Same goes for direct downloads, if you get a pop up that says you just won, click here and you get a trojan, then that is nobody's fault but your own. Anyone dumb enough to get trojans like that either needs to wise up about the internet, or just shouldn't be using a PC at all.
I much prefer torrents to direct downloads, for one, my speed isn't capped and get WAY better DL speeds providing its seeded, and you can stop/resume download any time you want. Not all sites let you stop/resume downloads, but all torrents let you do that.
As far as them tracking down pirates? I am not the slightest bit concerned. There is just too much of a volume of traffic on the internet for them to have the manpower to monitor every person. But they really go after people who burn copies of pirated material and sell them for profit on a larger scale, those people they can track and go after. I don't even think my government is competent enough to organize such an operation even if they did have the manpower, desire and the resources to monitor and catch everyone using filesharing.
Because (in most countries) downloading is not illegal. Suppose you click a link to direct download an .MP3 files, the ISP knows NOTHING of what's going on. Heck, there could be a background song on the website (HTML5) that loads the MP3 file and plays them. There is nothing illegal about displaying what should be displayed.
Torrents, on the other hand, are evil to ISP's. Where downloading is not illegal, uploading is.
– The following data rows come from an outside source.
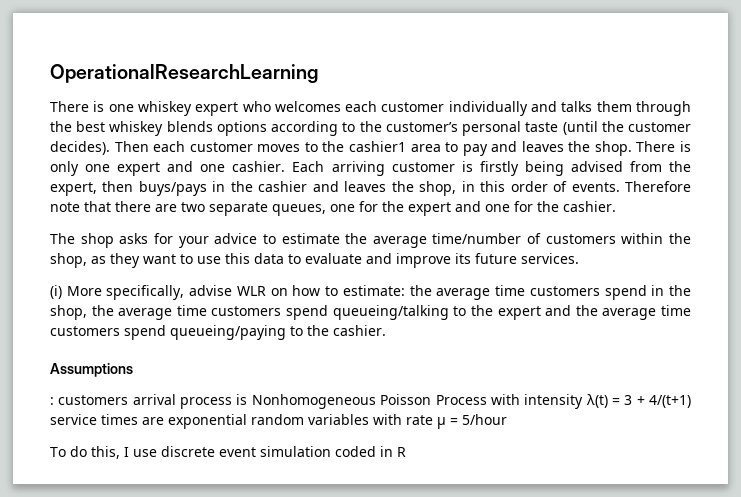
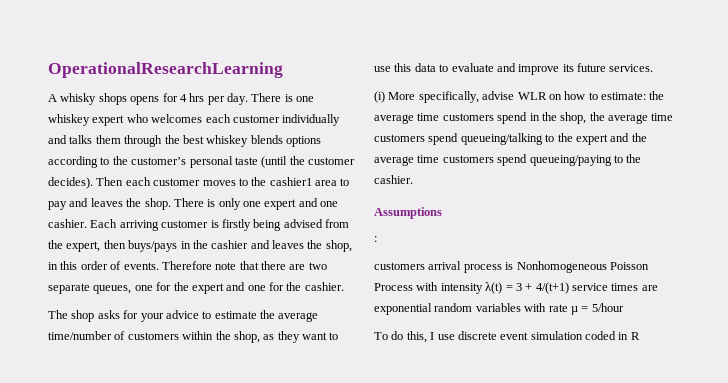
+ A whisky shops opens for 4 hrs per day.
- : customers arrival process is Nonhomogeneous Poisson Process with intensity λ(t) = 3 + 4/(t+1) service times are exponential random variables with rate µ = 5/hour
+ :
+ customers arrival process is Nonhomogeneous Poisson Process with intensity λ(t) = 3 + 4/(t+1) service times are exponential random variables with rate µ = 5/hour

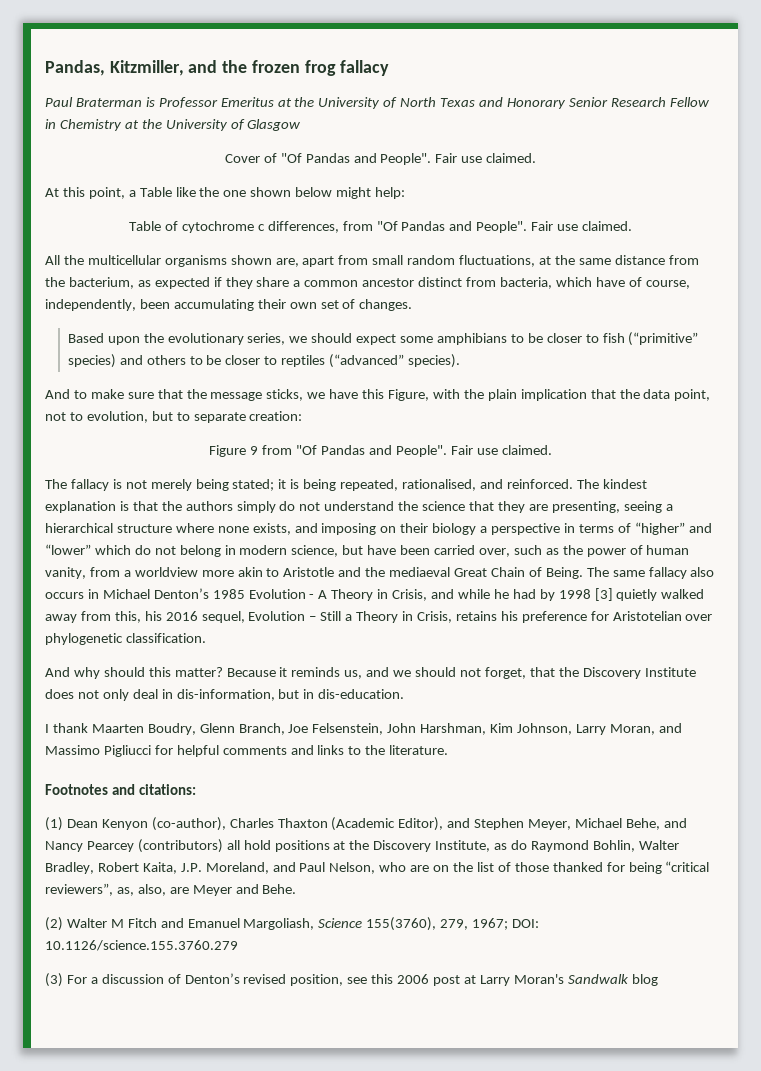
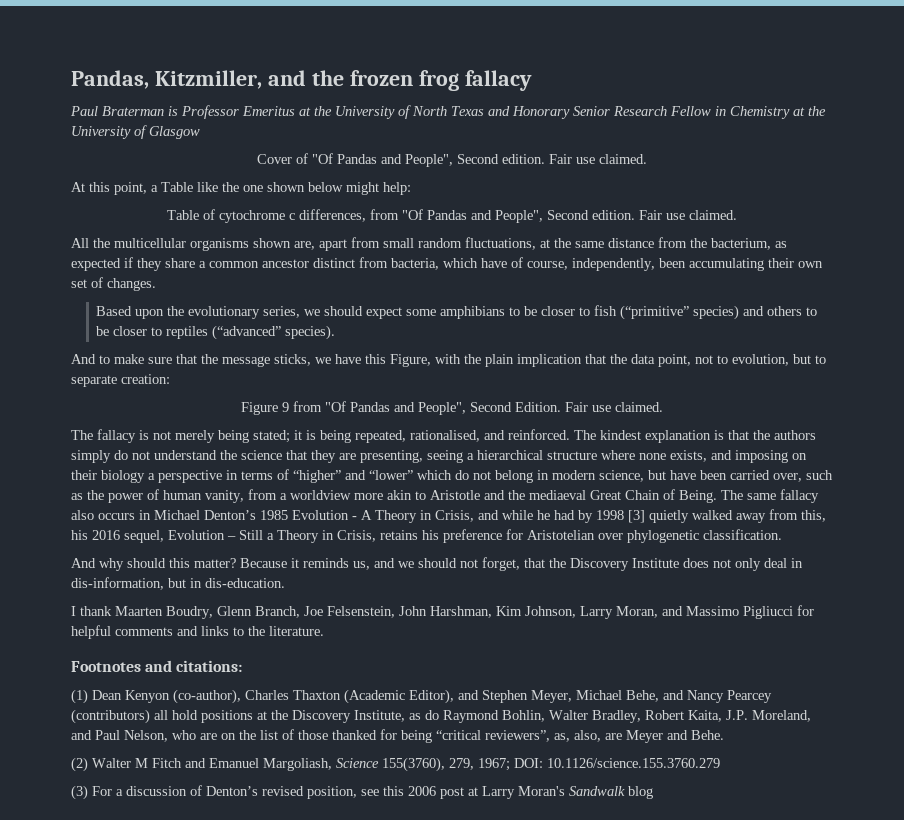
- Cover of "Of Pandas and People".
+ Cover of "Of Pandas and People", Second edition.
- Table of cytochrome c differences, from "Of Pandas and People".
+ Table of cytochrome c differences, from "Of Pandas and People", Second edition.
- Figure 9 from "Of Pandas and People".
+ Figure 9 from "Of Pandas and People", Second Edition.

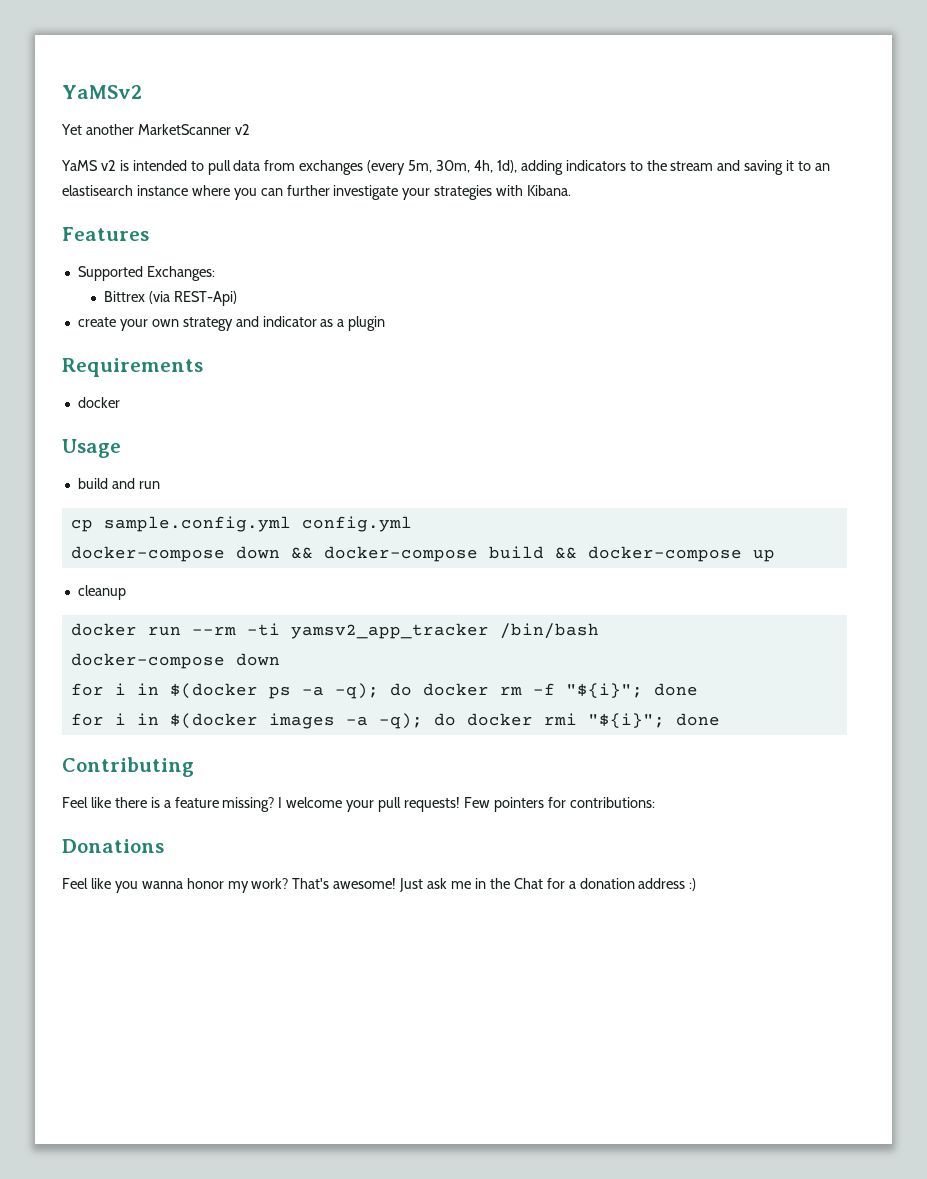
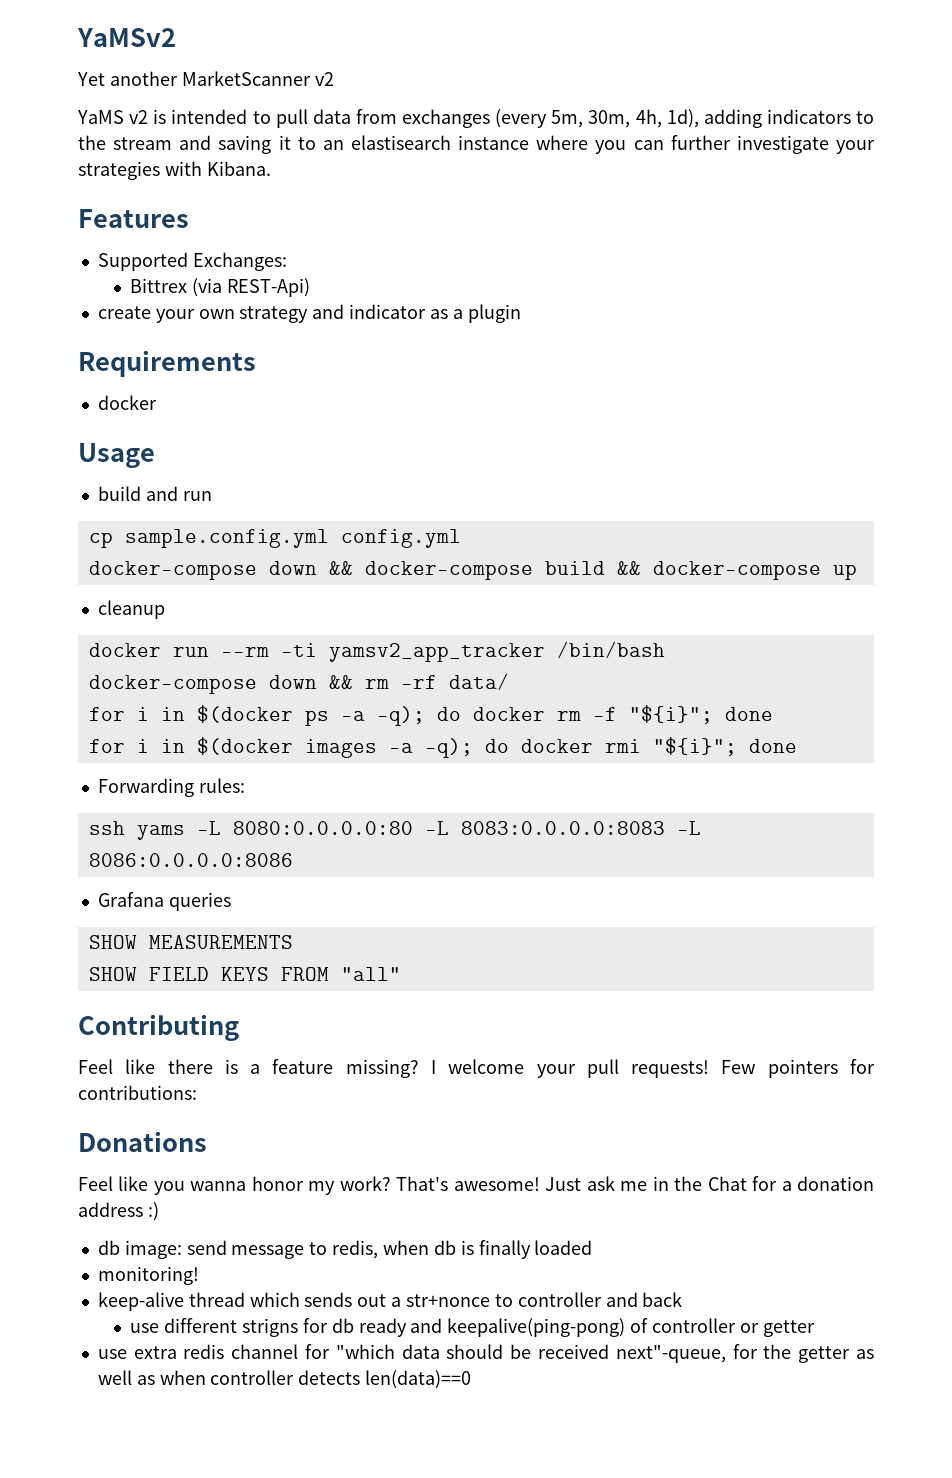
  docker run --rm -ti yamsv2_app_tracker /bin/bash
- docker-compose down
+ docker-compose down && rm -rf data/
+ Forwarding rules:
+ ssh yams -L 8080:0.0.0.0:80 -L 8083:0.0.0.0:8083 -L 8086:0.0.0.0:8086
+ Grafana queries
+ SHOW MEASUREMENTS
+ SHOW FIELD KEYS FROM "all"
+ db image: send message to redis, when db is finally loaded
+ monitoring!
+ keep-alive thread which sends out a str+nonce to controller and back
+ use different strigns for db ready and keepalive(ping-pong) of controller or getter
+ use extra redis channel for "which data should be received next"-queue, for the getter as well as when controller detects len(data)==0

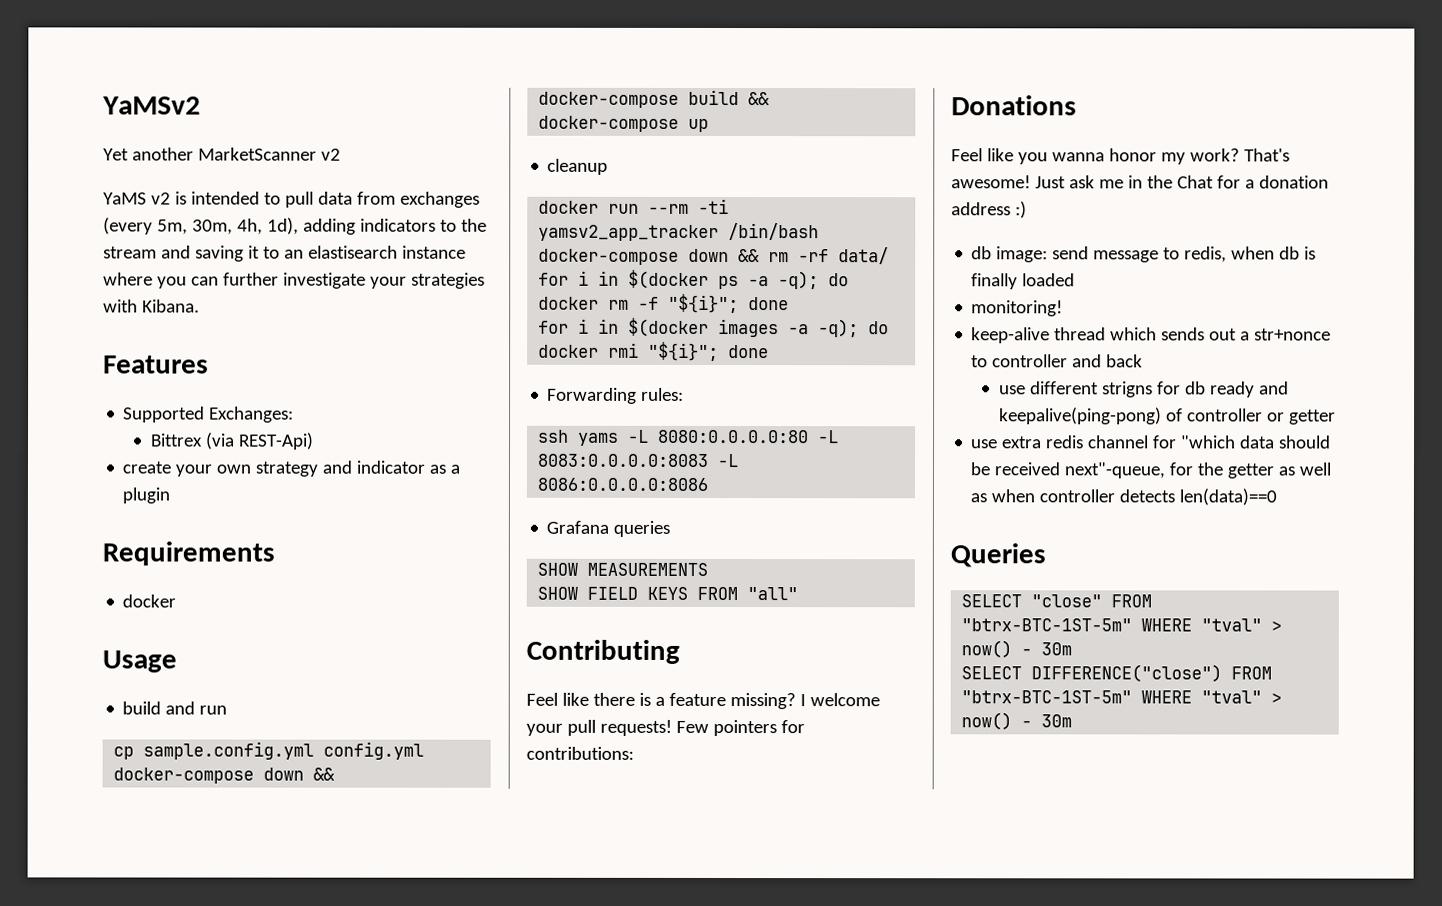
+ Queries
+ SELECT "close" FROM "btrx-BTC-1ST-5m" WHERE "tval" > now() - 30m
+ SELECT DIFFERENCE("close") FROM "btrx-BTC-1ST-5m" WHERE "tval" > now() - 30m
Torrents are a share-based protocol (peer 2 peer) in which you upload to others what you downloaded from others. The fact that you redistribute copywrited material puts you at risk.
And for the people who think they're so 1337 because they can limit their upload speed at 1kb/s, well good for you... You completely defeat the purpose of p2p protocols. IE: that's the reason that there is absolutely NOTHING going on at http://bt.emuparadise.org:6969/... People leech and leave, not considering other people might share their interests.
PS: Oh and another thing: BT is not BitTorrent, but rather Bittorrent Tracker. Logs are kept, not to put you in danger, that's just the way torrents work... the tracker needs to keep a list of all people who are active on the torrent so they can send that list to people who want to download it. An ISP could acquire the list for like "Windows 8 Leaked Torrent x86!" and check see if any of the IP addresses belong to them, and send them kind letters in exchange. Also, the BT Ports are probably watched... (Direct Download is in HTTP (port 80, like a website), Usenet is in HTTPS (secure download, like banking/paypal) and torrents have their own port... Easily tracable...
What do you mean I don't use NZB files? I create them dynamically on binsearch.info...
As far as speed is concerned they're looking at all around speed. hence the torrent name. If they're isn't any pressure (yea yea I know water reference) their isn't going to be any flow (whether it be water or dl speed) Your uploading isn't gonna affect your download speed only other people's download speeds.
That's not true, I've seen clients that limit your download speed depending on your upload speed... These are mostly a 90%-10% ratio, but I have seen 50%-50%... Meaning that if you upload at 1kb/s, your download should be around 9kb/s (I stopped using Azureus because of that...)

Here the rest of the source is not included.